» **HOW TO COMPLETE THIS TASK**
In the entries below, find every line holding the string "vertical" and collect it.

» **MATERIAL PROVIDED**
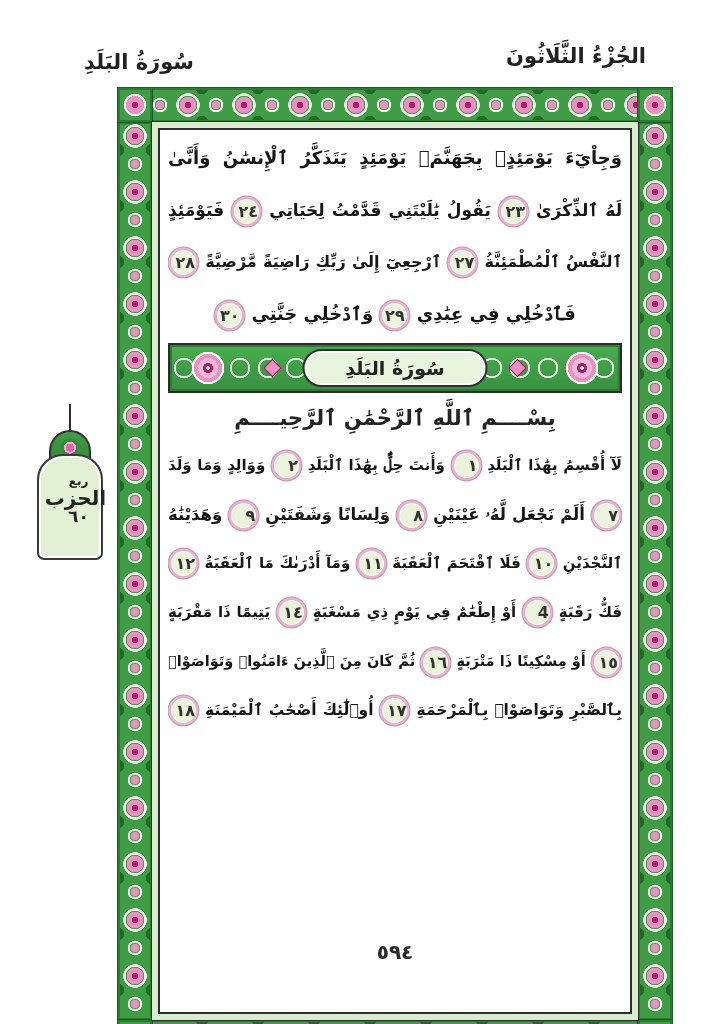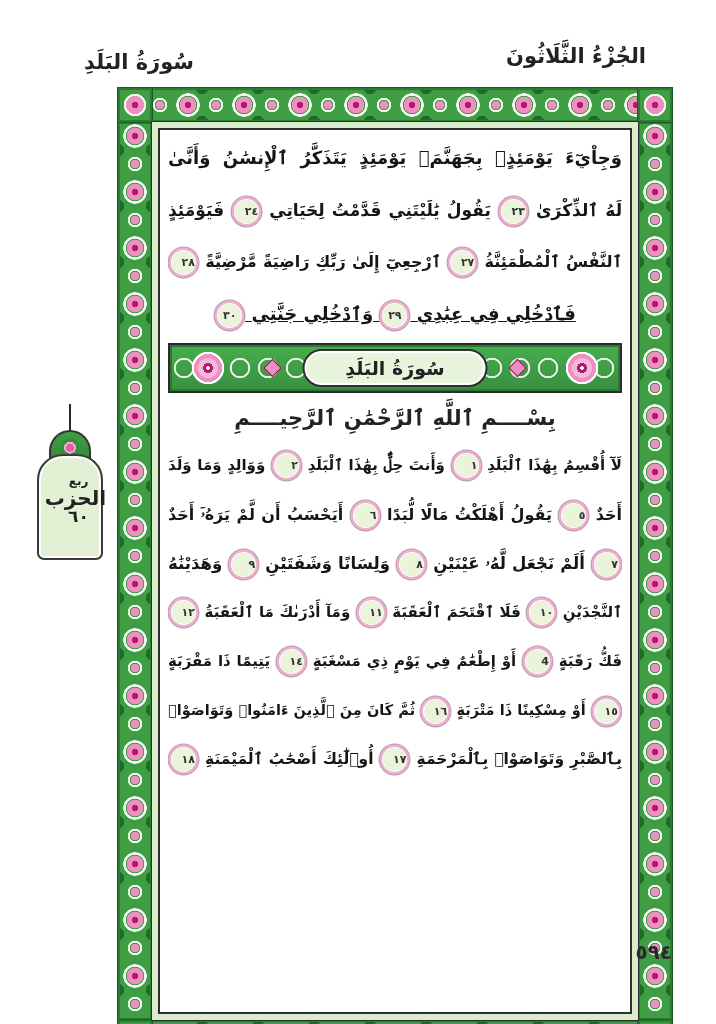--- a/index.html
+++ b/index.html
@@ -60,7 +60,7 @@
   .qline.center{text-align:center;text-align-last:center;text-decoration:underline;}
   .vmark{
     display:inline-block;width:23px;height:23px;line-height:23px;border-radius:50%;
-    background:#e9f4da;color:#333;font-size:11px;text-align:center;vertical-align:middle;
+    background:#e9f4da;color:#333;font-size:16px;text-align:center;vertical-align:middle;
     box-shadow:0 0 0 1px #ffffff, 0 0 0 3.5px #efaed0, 0 0 0 4.5px rgba(90,40,70,.45);
     margin:0 4px;font-weight:700;
   }

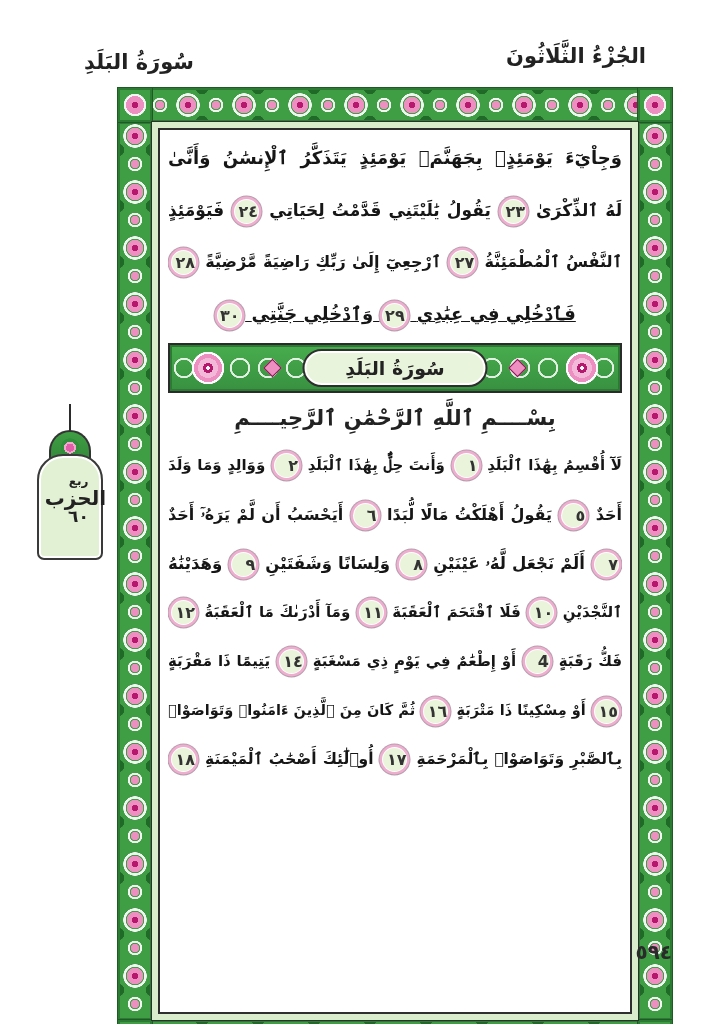--- a/index.html
+++ b/index.html
@@ -57,7 +57,7 @@
   }
   .lines-fajr .qline{height:52px;line-height:52px;}
   .lines-balad .qline{height:49px;line-height:49px;}
-  .qline.center{text-align:center;text-align-last:center;text-decoration:underline;}
+  .qline.center{text-align:center;text-align-last:center;}
   .vmark{
     display:inline-block;width:23px;height:23px;line-height:23px;border-radius:50%;
     background:#e9f4da;color:#333;font-size:16px;text-align:center;vertical-align:middle;

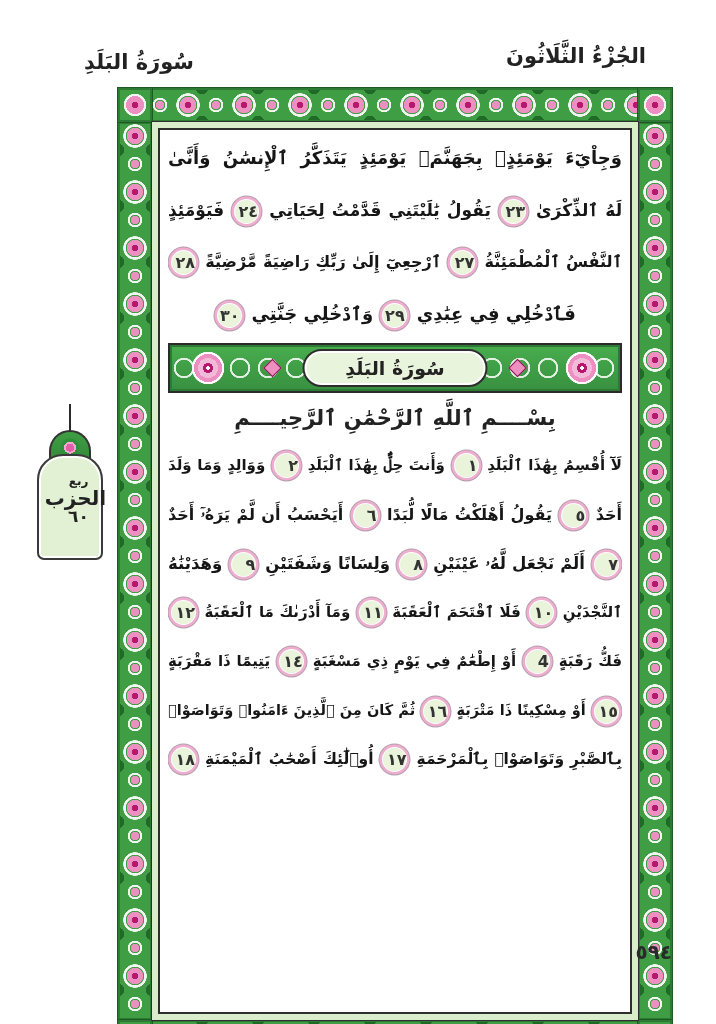--- a/index.html
+++ b/index.html
@@ -154,7 +154,6 @@
 
     <div class="lines-balad">
         <div class="qline" style="font-size: 15px;"><span>لَآ أُقْسِمُ بِهَٰذَا ٱلْبَلَدِ</span> <span class="vmark">١</span> <span>وَأَنتَ حِلٌّۢ بِهَٰذَا ٱلْبَلَدِ</span> <span class="vmark">٢</span> <span>وَوَالِدٍ وَمَا وَلَدَ</span></div>
-        <div class="qline" style="font-size: 16px;"><span>أَحَدٌ</span> <span class="vmark">٥</span> <span>يَقُولُ أَهْلَكْتُ مَالًا لُّبَدًا</span> <span class="vmark">٦</span> <span>أَيَحْسَبُ أَن لَّمْ يَرَهُۥٓ أَحَدٌ</span></div>
         <div class="qline" style="font-size: 16.5px;"> <span class="vmark">٧</span> <span>أَلَمْ نَجْعَل لَّهُۥ عَيْنَيْنِ</span> <span class="vmark">٨</span> <span>وَلِسَانًا وَشَفَتَيْنِ</span> <span class="vmark">٩</span> <span>وَهَدَيْنَٰهُ</span></div>
         <div class="qline" style="font-size: 15px;"><span>ٱلنَّجْدَيْنِ</span> <span class="vmark">١٠</span> <span>فَلَا ٱقْتَحَمَ ٱلْعَقَبَةَ</span> <span class="vmark">١١</span> <span>وَمَآ أَدْرَىٰكَ مَا ٱلْعَقَبَةُ</span> <span class="vmark">١٢</span> </div>
         <div class="qline" style="font-size: 15px;"><span>فَكُّ رَقَبَةٍ</span> <span class="vmark">4</span> <span>أَوْ إِطْعَٰمٌ فِي يَوْمٍ ذِي مَسْغَبَةٍ</span> <span class="vmark">١٤</span> <span>يَتِيمًا ذَا مَقْرَبَةٍ</span></div>

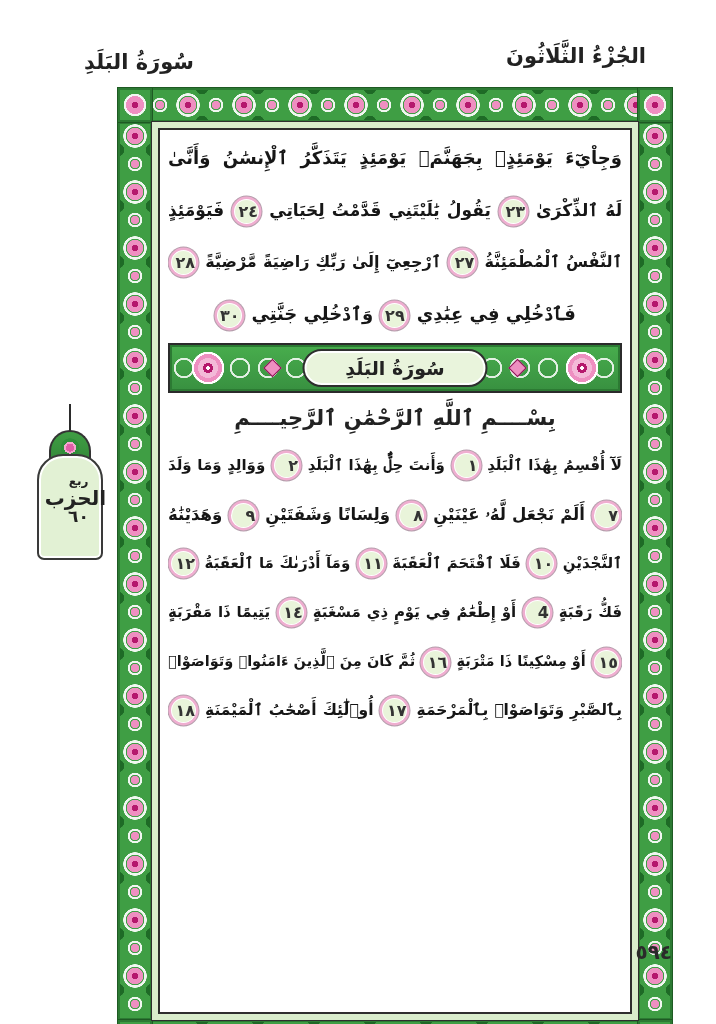--- a/index.html
+++ b/index.html
@@ -111,7 +111,7 @@
   .hizb-text .t2{font-size:20px;line-height:18px;}
   .hizb-text .t3{font-size:17px;line-height:18px;}
   
-  .pageno{position:absolute;top:940px;left:118px;width:554px;
+  .pageno{position:absolute;top:940px;left:118px;width:554px;text-align:center;
     font-size:20px;font-weight:700;letter-spacing:3px;color:#2a2a2a;}
 </style>
 </head>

» **EXERCISE ANSWER**
-    background:#e9f4da;color:#333;font-size:11px;text-align:center;vertical-align:middle;
+    background:#e9f4da;color:#333;font-size:16px;text-align:center;vertical-align:middle;
     background:#e9f4da;color:#333;font-size:16px;text-align:center;vertical-align:middle;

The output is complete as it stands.